Data records

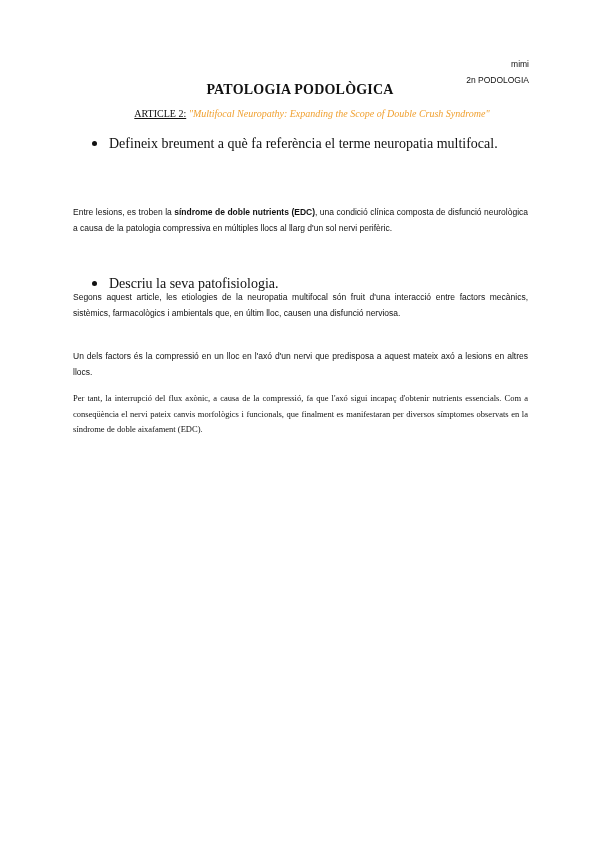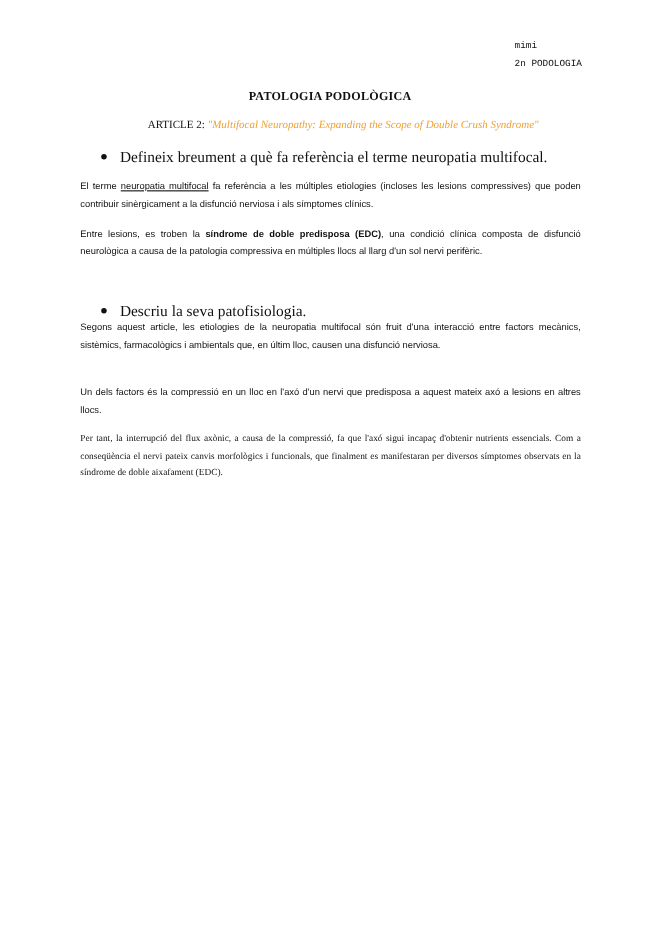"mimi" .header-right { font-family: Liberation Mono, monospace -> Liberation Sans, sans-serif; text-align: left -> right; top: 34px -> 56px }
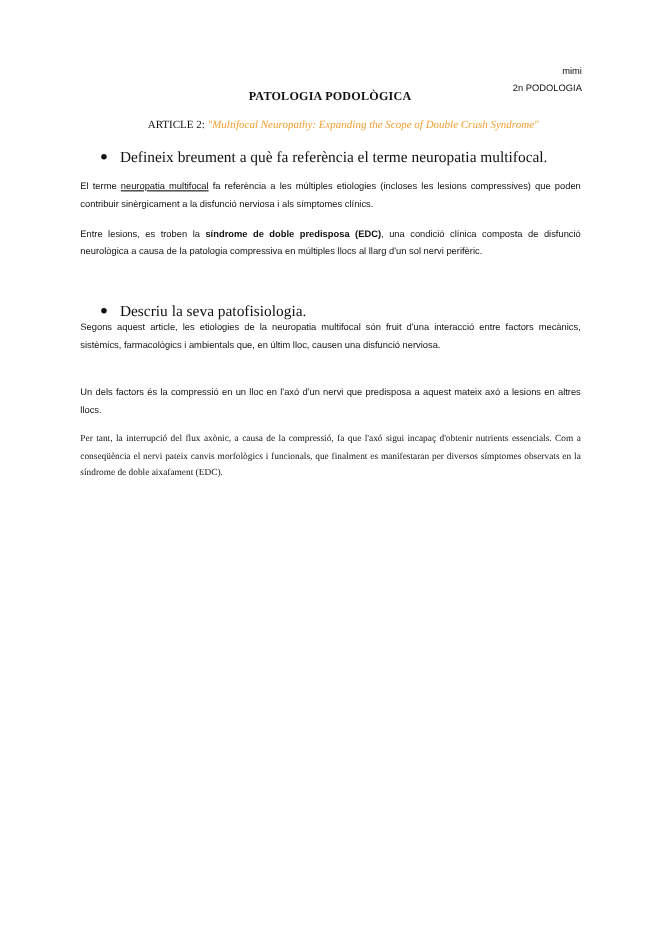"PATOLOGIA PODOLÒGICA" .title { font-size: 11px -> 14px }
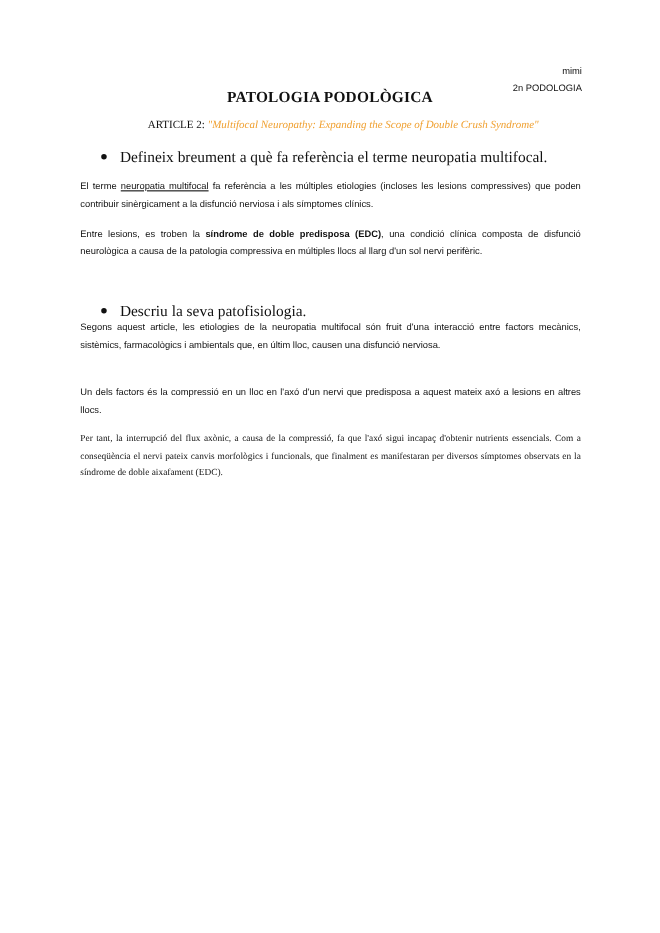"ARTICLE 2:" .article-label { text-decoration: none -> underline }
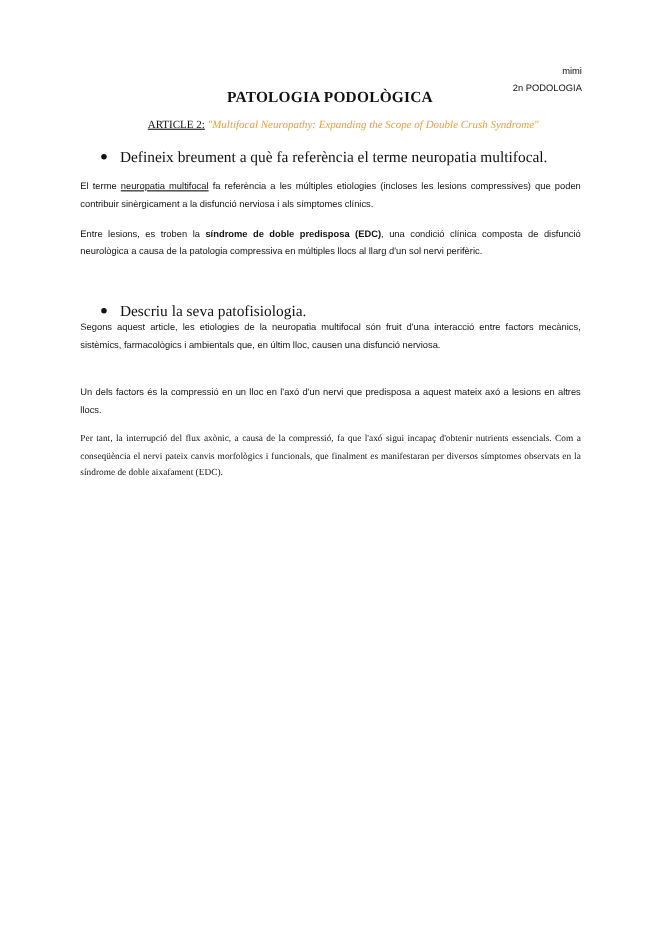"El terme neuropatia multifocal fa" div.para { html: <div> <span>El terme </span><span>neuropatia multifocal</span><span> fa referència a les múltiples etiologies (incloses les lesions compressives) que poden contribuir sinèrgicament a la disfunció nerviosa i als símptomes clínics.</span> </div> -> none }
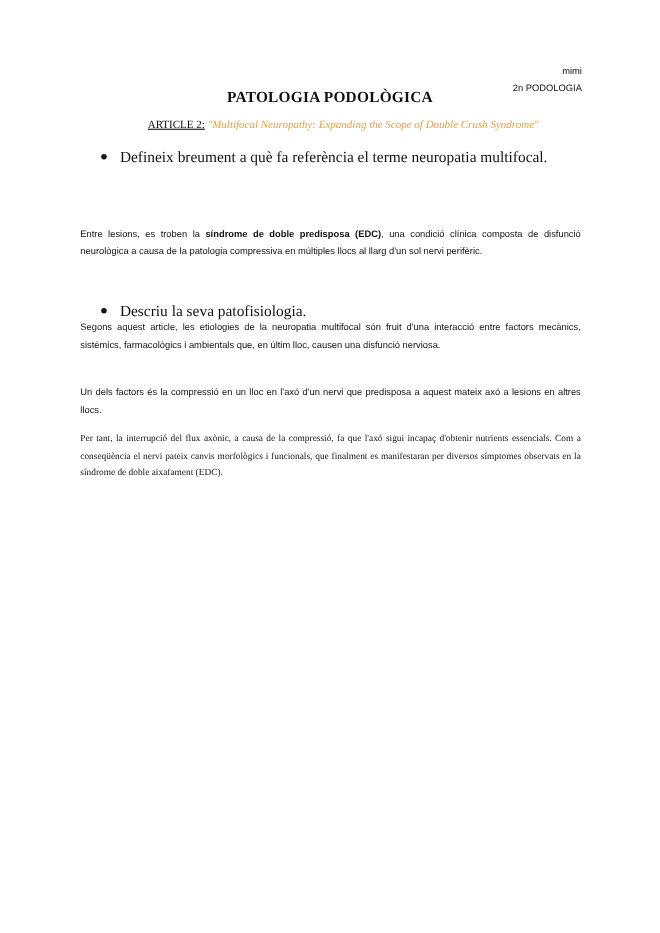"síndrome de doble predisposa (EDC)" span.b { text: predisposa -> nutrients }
* * *
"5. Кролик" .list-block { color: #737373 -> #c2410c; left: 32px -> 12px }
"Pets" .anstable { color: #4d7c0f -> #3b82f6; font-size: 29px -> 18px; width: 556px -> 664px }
* * *
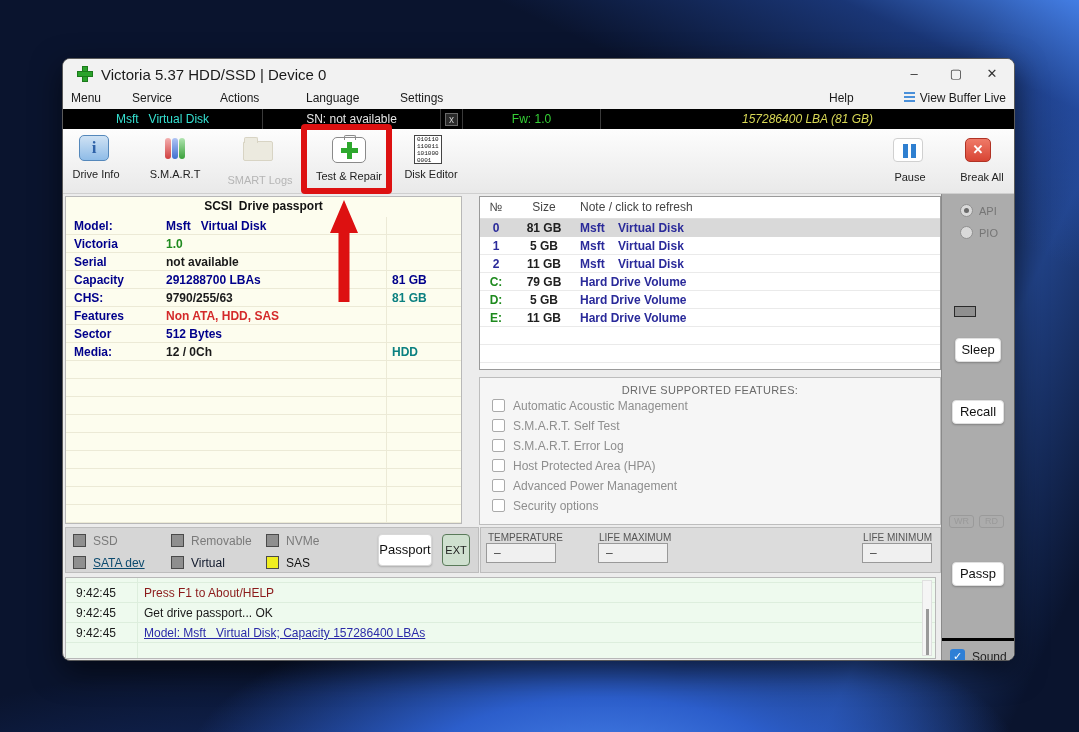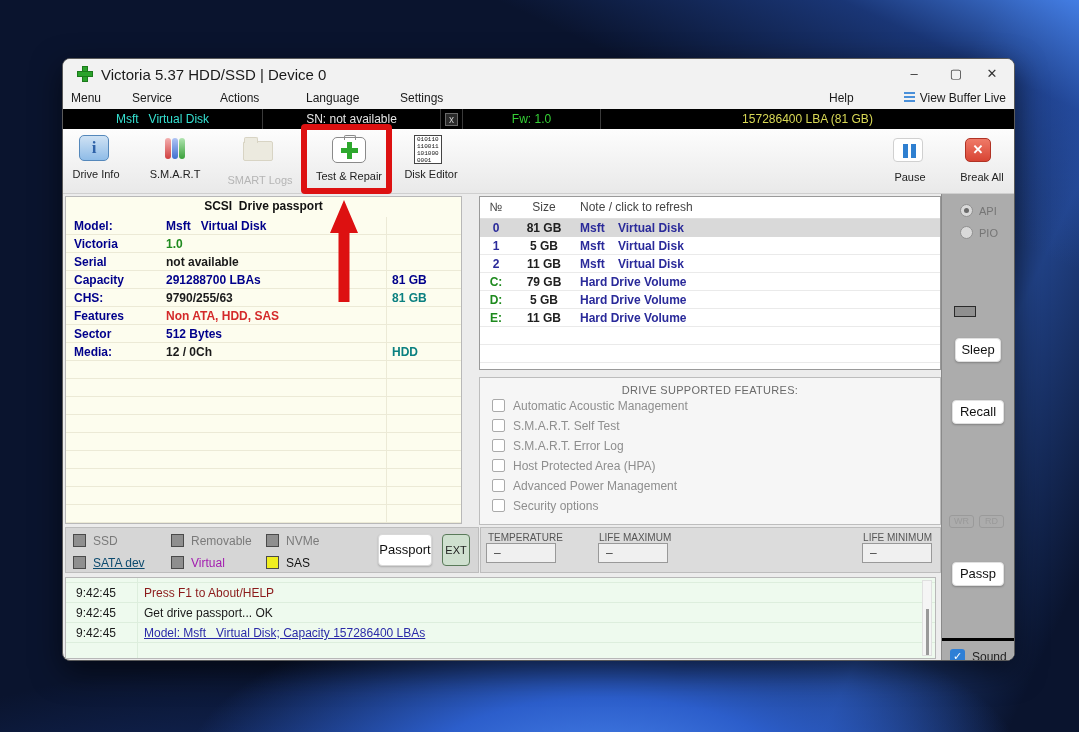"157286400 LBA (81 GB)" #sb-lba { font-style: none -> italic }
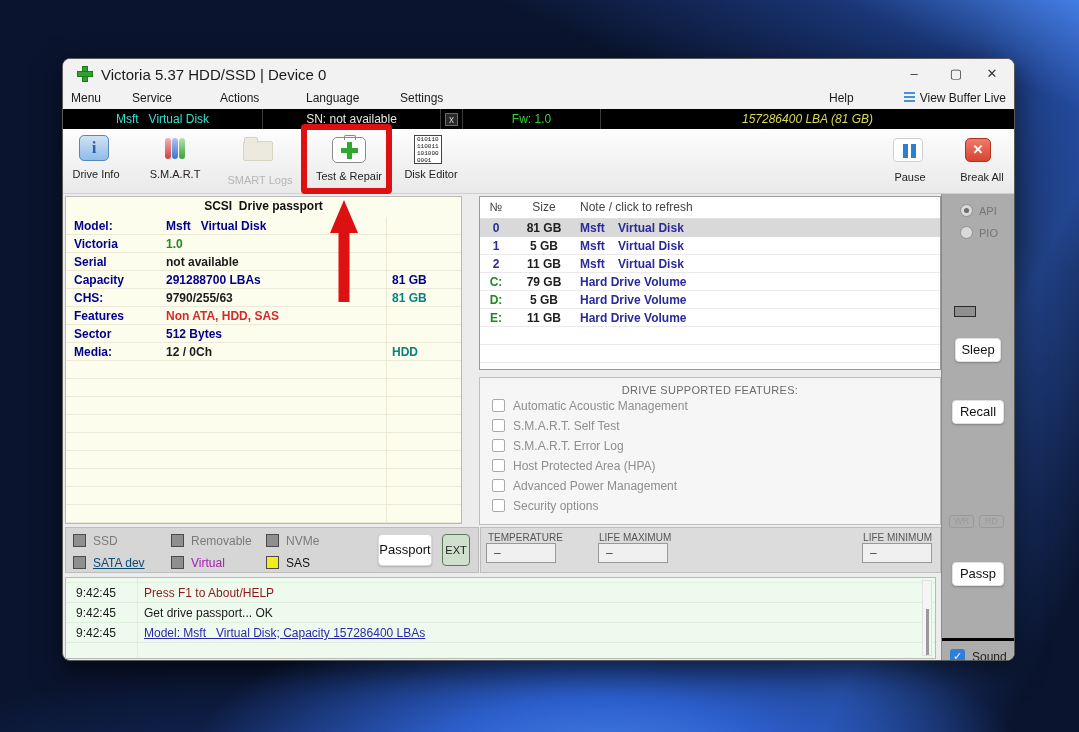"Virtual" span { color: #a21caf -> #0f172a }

What the task asks
Give back exactly the lines above, from the line containing "color: #737373 ->" through the line containing "color: #4d7c0f ->", with both end lines and nothing more.

Reply
"5. Кролик" .list-block { color: #737373 -> #c2410c; left: 32px -> 12px }
"Pets" .anstable { color: #4d7c0f -> #3b82f6; font-size: 29px -> 18px; width: 556px -> 664px }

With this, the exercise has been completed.